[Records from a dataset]
- - -
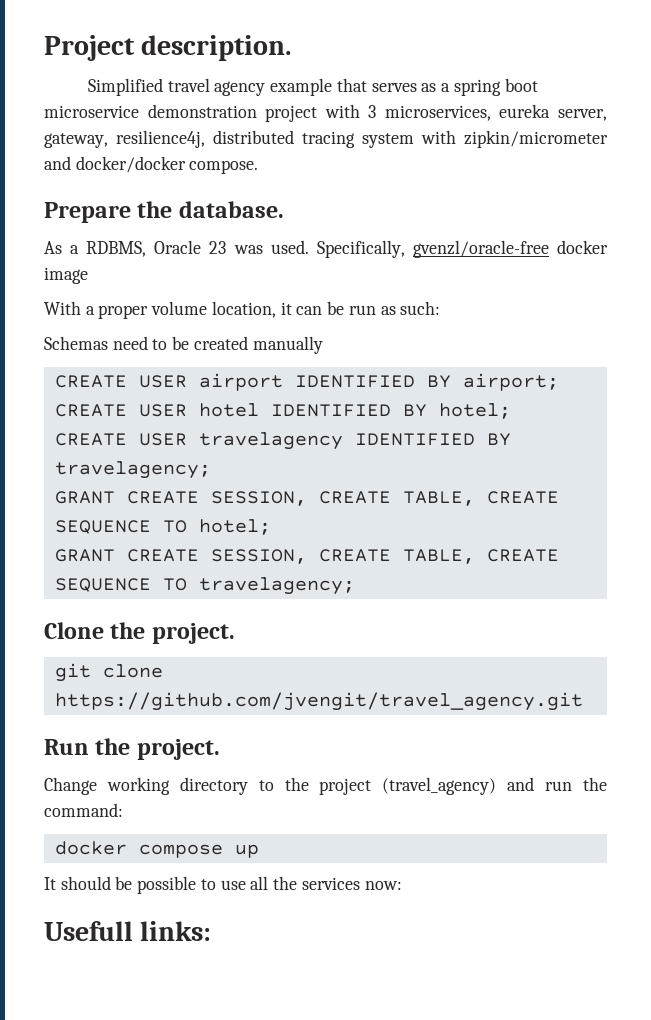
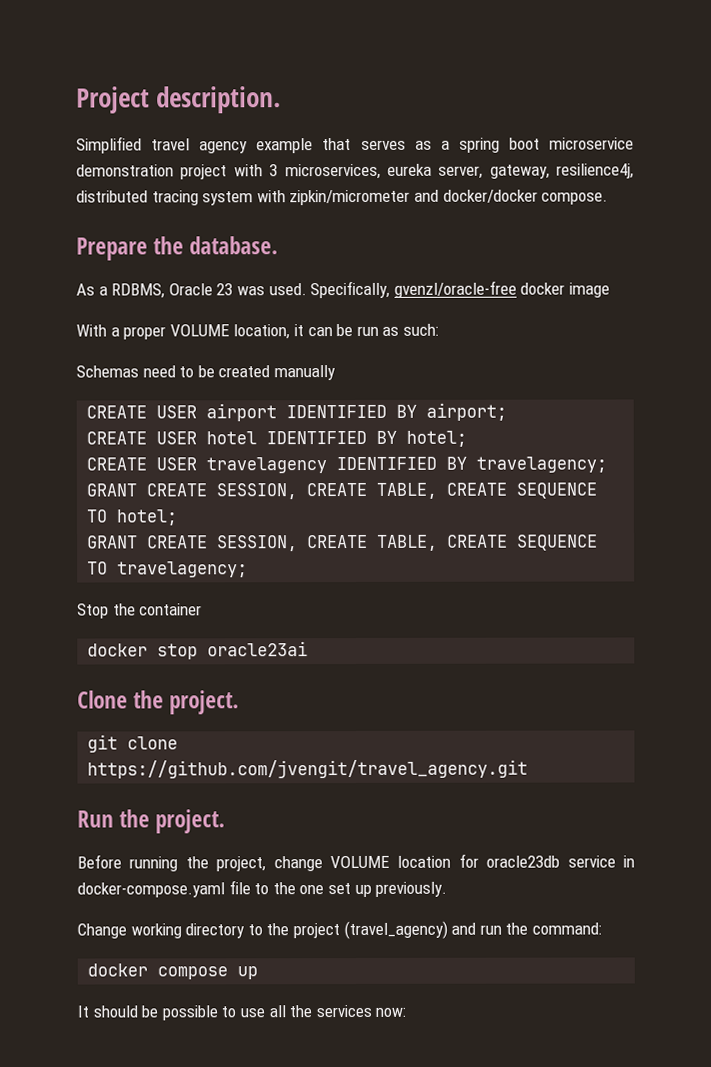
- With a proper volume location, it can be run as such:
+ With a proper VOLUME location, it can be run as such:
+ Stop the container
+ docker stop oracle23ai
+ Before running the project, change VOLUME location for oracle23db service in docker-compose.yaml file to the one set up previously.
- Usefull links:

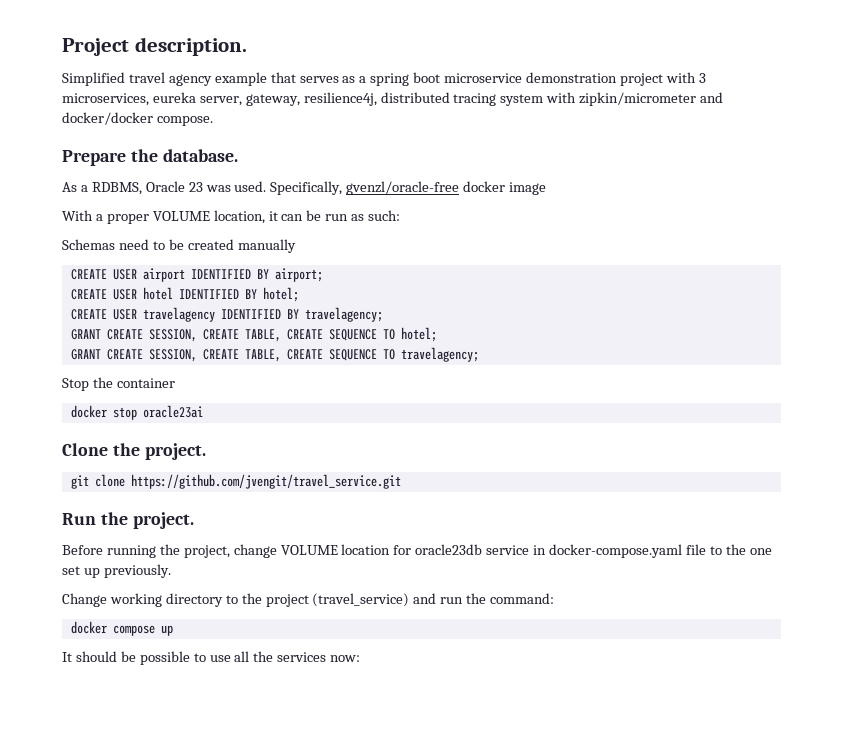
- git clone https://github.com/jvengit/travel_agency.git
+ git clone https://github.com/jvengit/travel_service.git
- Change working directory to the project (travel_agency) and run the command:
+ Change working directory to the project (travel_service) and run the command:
- - -
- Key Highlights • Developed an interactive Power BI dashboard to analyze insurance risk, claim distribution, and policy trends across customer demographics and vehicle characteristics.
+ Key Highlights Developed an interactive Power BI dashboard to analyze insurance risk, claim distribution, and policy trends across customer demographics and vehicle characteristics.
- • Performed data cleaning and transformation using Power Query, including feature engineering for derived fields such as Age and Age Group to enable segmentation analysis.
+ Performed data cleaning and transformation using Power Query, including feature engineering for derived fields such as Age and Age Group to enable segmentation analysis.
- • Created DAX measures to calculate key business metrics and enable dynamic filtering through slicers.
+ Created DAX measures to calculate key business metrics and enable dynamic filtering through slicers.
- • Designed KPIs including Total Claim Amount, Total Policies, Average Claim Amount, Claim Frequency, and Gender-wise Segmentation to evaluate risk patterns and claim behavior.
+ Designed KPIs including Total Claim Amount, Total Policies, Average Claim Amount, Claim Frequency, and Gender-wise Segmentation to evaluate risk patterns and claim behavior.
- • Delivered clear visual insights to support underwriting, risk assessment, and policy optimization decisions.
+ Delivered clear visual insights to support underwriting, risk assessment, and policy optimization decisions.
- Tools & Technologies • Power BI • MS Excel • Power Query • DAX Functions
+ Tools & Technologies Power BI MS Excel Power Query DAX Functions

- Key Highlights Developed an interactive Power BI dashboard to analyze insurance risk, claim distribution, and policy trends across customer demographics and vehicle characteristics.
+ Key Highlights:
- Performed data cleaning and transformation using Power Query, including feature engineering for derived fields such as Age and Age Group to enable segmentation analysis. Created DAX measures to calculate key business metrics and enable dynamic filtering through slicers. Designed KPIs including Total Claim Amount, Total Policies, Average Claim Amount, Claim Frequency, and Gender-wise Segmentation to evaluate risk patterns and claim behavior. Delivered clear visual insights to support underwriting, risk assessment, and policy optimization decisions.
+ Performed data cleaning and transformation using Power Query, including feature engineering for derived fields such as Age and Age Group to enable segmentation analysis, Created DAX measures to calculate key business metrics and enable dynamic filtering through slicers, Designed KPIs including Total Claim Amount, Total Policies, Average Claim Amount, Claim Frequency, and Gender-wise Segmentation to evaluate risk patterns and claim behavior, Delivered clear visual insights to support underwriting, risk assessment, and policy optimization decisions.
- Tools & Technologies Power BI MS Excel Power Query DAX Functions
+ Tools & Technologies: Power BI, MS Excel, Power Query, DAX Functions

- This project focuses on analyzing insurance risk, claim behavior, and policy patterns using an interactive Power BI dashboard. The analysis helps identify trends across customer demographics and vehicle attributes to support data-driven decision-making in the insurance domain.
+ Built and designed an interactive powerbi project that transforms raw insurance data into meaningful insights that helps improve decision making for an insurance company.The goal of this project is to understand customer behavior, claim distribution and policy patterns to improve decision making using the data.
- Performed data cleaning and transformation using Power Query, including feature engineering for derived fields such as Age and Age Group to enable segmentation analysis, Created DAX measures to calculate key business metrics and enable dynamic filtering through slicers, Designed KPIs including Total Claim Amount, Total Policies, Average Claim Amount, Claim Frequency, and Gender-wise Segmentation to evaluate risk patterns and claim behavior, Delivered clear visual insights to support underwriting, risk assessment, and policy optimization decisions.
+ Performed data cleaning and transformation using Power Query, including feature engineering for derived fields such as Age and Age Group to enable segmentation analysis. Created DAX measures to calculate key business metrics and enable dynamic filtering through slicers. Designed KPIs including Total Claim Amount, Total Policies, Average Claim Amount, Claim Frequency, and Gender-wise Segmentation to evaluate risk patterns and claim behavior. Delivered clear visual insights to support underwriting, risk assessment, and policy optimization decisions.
- - -
**What to produce**
Above are some entries; copy exactly the lines from the line with "Stop the container" through the line with "the project (travel_service)", both included, but none of the pictures.

**Result for this task**
+ Stop the container
+ docker stop oracle23ai
+ Before running the project, change VOLUME location for oracle23db service in docker-compose.yaml file to the one set up previously.
- Usefull links:

- git clone https://github.com/jvengit/travel_agency.git
+ git clone https://github.com/jvengit/travel_service.git
- Change working directory to the project (travel_agency) and run the command:
+ Change working directory to the project (travel_service) and run the command:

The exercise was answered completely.